■ WHAT YOU SHOULD DO ■
Images are to be left out when the records below are printed word for word.

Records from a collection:
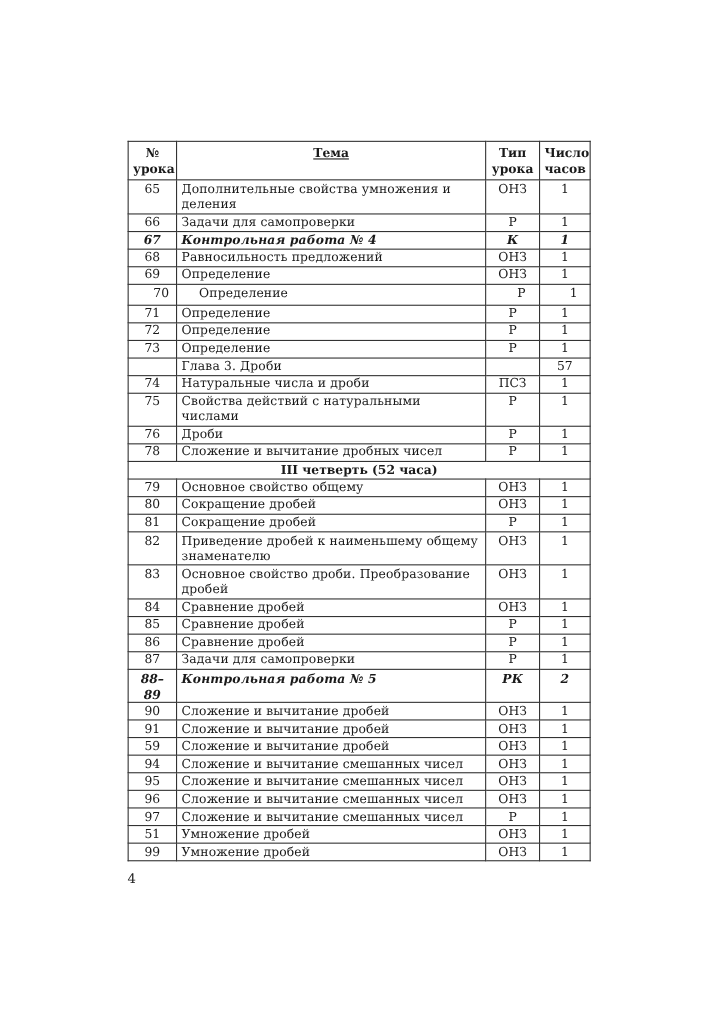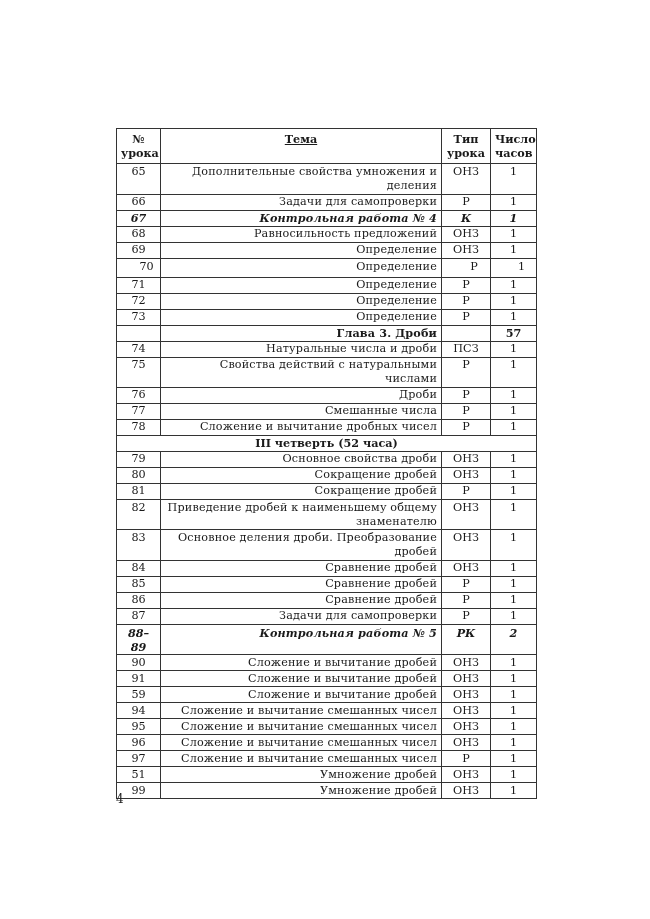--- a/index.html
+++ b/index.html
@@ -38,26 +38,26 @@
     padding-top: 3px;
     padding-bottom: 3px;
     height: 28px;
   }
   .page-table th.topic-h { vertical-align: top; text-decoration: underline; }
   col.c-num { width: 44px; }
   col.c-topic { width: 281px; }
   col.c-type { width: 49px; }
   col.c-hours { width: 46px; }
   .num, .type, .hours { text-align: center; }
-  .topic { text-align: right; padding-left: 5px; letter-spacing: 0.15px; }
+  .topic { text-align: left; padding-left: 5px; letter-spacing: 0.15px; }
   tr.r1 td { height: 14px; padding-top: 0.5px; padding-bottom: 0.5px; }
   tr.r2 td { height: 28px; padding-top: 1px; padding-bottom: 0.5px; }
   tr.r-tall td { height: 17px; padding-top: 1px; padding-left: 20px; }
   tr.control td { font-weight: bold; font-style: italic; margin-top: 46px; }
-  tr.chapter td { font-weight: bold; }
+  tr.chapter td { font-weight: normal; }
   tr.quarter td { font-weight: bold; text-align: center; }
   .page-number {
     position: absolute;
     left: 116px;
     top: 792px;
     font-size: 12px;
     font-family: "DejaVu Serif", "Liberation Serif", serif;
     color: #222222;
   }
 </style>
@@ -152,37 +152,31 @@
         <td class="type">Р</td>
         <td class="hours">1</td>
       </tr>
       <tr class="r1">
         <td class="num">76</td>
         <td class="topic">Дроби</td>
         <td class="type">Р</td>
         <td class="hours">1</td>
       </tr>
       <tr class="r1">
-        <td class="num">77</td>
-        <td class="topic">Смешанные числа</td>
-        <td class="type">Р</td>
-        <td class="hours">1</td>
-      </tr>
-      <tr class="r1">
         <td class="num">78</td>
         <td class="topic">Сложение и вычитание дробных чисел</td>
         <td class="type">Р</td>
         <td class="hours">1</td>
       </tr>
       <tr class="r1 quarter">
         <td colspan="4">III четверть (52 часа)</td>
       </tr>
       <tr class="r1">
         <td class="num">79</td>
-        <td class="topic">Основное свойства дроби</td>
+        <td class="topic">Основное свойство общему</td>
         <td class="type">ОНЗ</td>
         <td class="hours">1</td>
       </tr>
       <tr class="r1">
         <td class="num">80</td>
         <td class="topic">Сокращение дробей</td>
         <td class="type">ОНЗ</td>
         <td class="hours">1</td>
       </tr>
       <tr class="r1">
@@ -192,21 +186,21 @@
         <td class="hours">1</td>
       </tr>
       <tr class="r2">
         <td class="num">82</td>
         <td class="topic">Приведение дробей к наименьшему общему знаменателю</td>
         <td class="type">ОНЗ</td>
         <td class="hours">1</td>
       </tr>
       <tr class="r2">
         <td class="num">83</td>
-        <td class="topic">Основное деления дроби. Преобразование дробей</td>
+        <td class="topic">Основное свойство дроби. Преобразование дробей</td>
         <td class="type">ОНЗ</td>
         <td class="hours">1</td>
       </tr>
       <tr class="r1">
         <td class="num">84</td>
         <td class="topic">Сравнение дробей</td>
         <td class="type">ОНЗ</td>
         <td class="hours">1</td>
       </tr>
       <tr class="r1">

■ COMPLETED TASK ■
--- a/index.html
+++ b/index.html
@@ -38,26 +38,26 @@
     padding-top: 3px;
     padding-bottom: 3px;
     height: 28px;
   }
   .page-table th.topic-h { vertical-align: top; text-decoration: underline; }
   col.c-num { width: 44px; }
   col.c-topic { width: 281px; }
   col.c-type { width: 49px; }
   col.c-hours { width: 46px; }
   .num, .type, .hours { text-align: center; }
-  .topic { text-align: right; padding-left: 5px; letter-spacing: 0.15px; }
+  .topic { text-align: left; padding-left: 5px; letter-spacing: 0.15px; }
   tr.r1 td { height: 14px; padding-top: 0.5px; padding-bottom: 0.5px; }
   tr.r2 td { height: 28px; padding-top: 1px; padding-bottom: 0.5px; }
   tr.r-tall td { height: 17px; padding-top: 1px; padding-left: 20px; }
   tr.control td { font-weight: bold; font-style: italic; margin-top: 46px; }
-  tr.chapter td { font-weight: bold; }
+  tr.chapter td { font-weight: normal; }
   tr.quarter td { font-weight: bold; text-align: center; }
   .page-number {
     position: absolute;
     left: 116px;
     top: 792px;
     font-size: 12px;
     font-family: "DejaVu Serif", "Liberation Serif", serif;
     color: #222222;
   }
 </style>
@@ -152,37 +152,31 @@
         <td class="type">Р</td>
         <td class="hours">1</td>
       </tr>
       <tr class="r1">
         <td class="num">76</td>
         <td class="topic">Дроби</td>
         <td class="type">Р</td>
         <td class="hours">1</td>
       </tr>
       <tr class="r1">
-        <td class="num">77</td>
-        <td class="topic">Смешанные числа</td>
-        <td class="type">Р</td>
-        <td class="hours">1</td>
-      </tr>
-      <tr class="r1">
         <td class="num">78</td>
         <td class="topic">Сложение и вычитание дробных чисел</td>
         <td class="type">Р</td>
         <td class="hours">1</td>
       </tr>
       <tr class="r1 quarter">
         <td colspan="4">III четверть (52 часа)</td>
       </tr>
       <tr class="r1">
         <td class="num">79</td>
-        <td class="topic">Основное свойства дроби</td>
+        <td class="topic">Основное свойство общему</td>
         <td class="type">ОНЗ</td>
         <td class="hours">1</td>
       </tr>
       <tr class="r1">
         <td class="num">80</td>
         <td class="topic">Сокращение дробей</td>
         <td class="type">ОНЗ</td>
         <td class="hours">1</td>
       </tr>
       <tr class="r1">
@@ -192,21 +186,21 @@
         <td class="hours">1</td>
       </tr>
       <tr class="r2">
         <td class="num">82</td>
         <td class="topic">Приведение дробей к наименьшему общему знаменателю</td>
         <td class="type">ОНЗ</td>
         <td class="hours">1</td>
       </tr>
       <tr class="r2">
         <td class="num">83</td>
-        <td class="topic">Основное деления дроби. Преобразование дробей</td>
+        <td class="topic">Основное свойство дроби. Преобразование дробей</td>
         <td class="type">ОНЗ</td>
         <td class="hours">1</td>
       </tr>
       <tr class="r1">
         <td class="num">84</td>
         <td class="topic">Сравнение дробей</td>
         <td class="type">ОНЗ</td>
         <td class="hours">1</td>
       </tr>
       <tr class="r1">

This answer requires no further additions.